- **DIRECTIONS**
Each line of the listing that includes the string "Kingdom" is to be identified and copied.

- **DATASET ENTRIES**
● ● ● ●

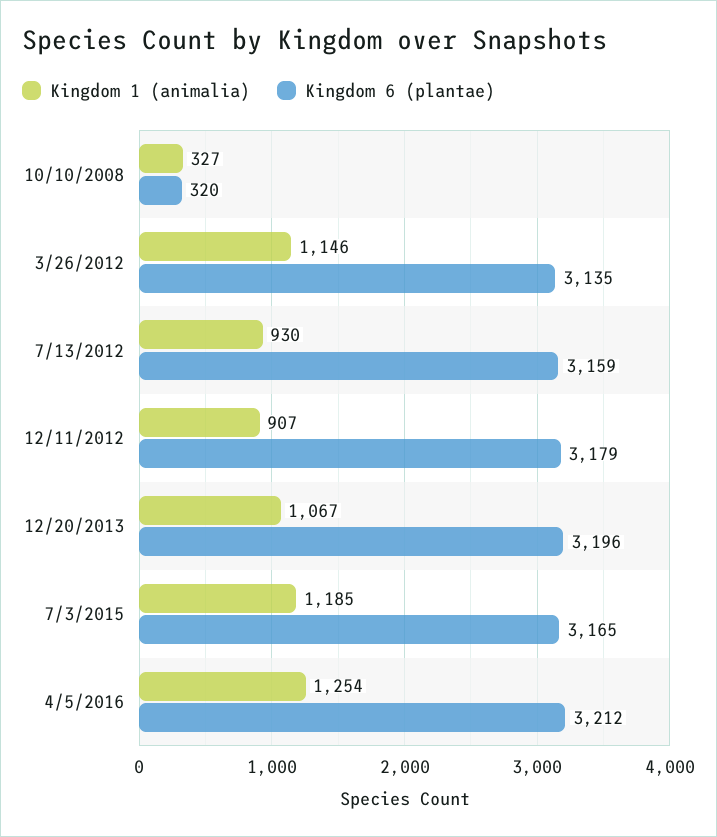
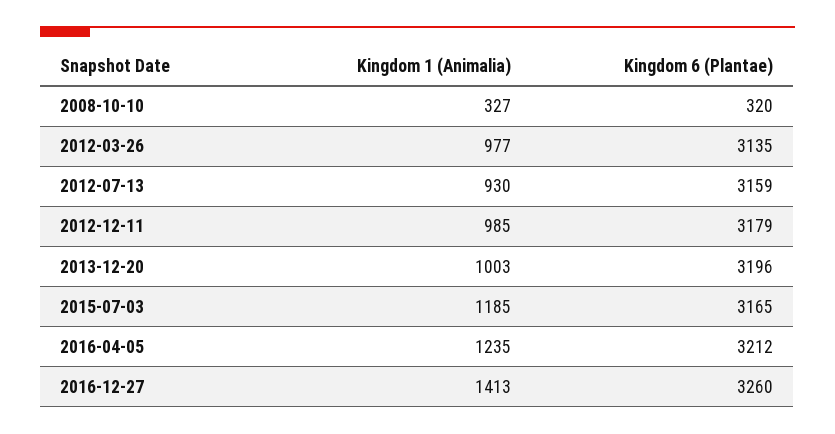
Kingdom 1 (animalia), 3/26/2012: 1146 -> 977
Kingdom 1 (animalia), 12/11/2012: 907 -> 985
Kingdom 1 (animalia), 12/20/2013: 1067 -> 1003
Kingdom 1 (animalia), 4/5/2016: 1254 -> 1235
Kingdom 1 (animalia), 2016-12-27: none -> 1413
Kingdom 6 (plantae), 2016-12-27: none -> 3260

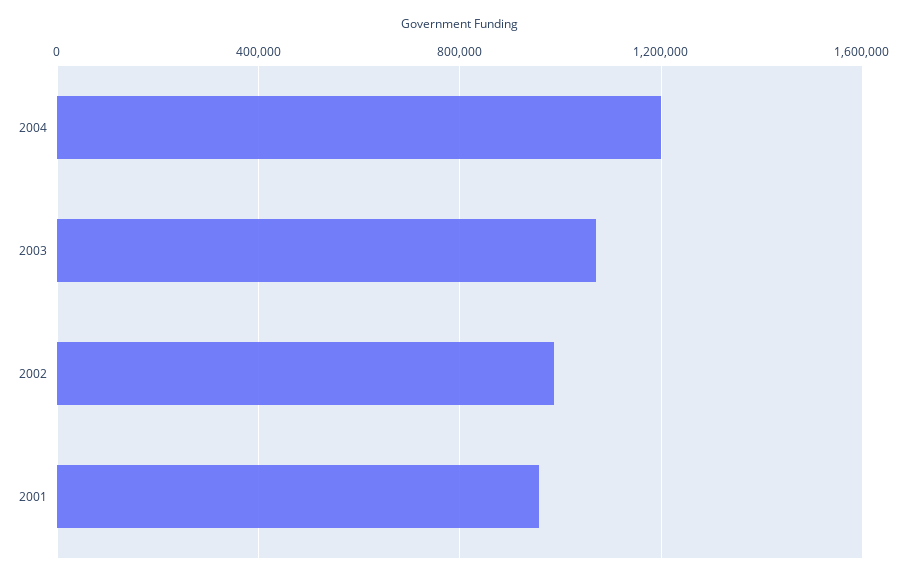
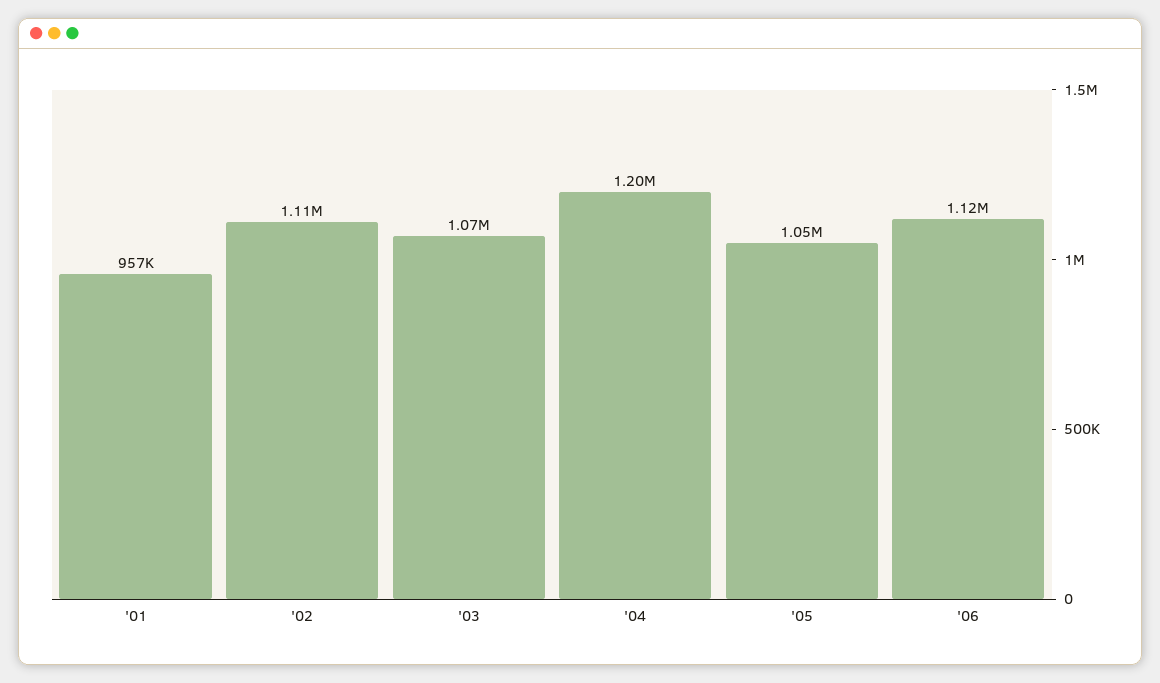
2002: 1000000 -> 1110000
'05: none -> 1050000
'06: none -> 1120000

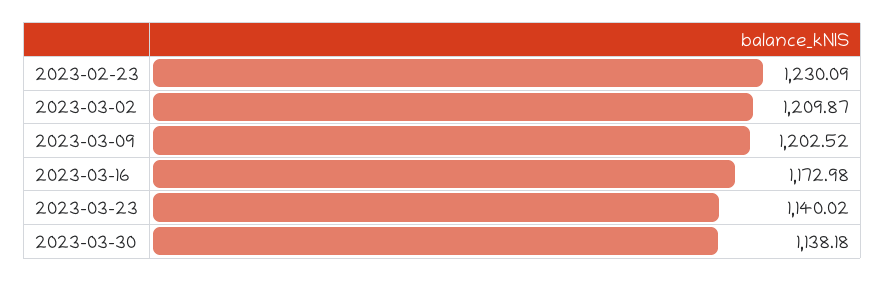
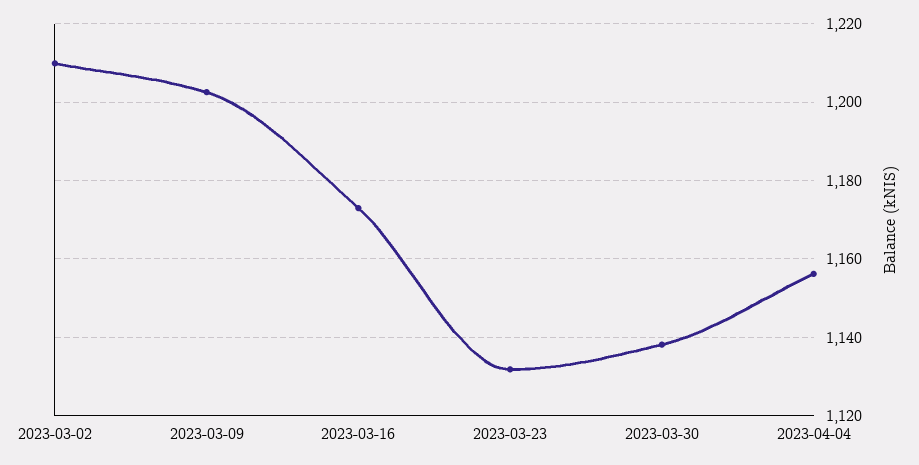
2023-02-23: 1230.09 -> none
2023-03-23: 1140.02 -> 1132
2023-04-04: none -> 1156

● ● ● ●

- **OUTPUT OF THE TASK**
Kingdom 1 (animalia), 3/26/2012: 1146 -> 977
Kingdom 1 (animalia), 12/11/2012: 907 -> 985
Kingdom 1 (animalia), 12/20/2013: 1067 -> 1003
Kingdom 1 (animalia), 4/5/2016: 1254 -> 1235
Kingdom 1 (animalia), 2016-12-27: none -> 1413
Kingdom 6 (plantae), 2016-12-27: none -> 3260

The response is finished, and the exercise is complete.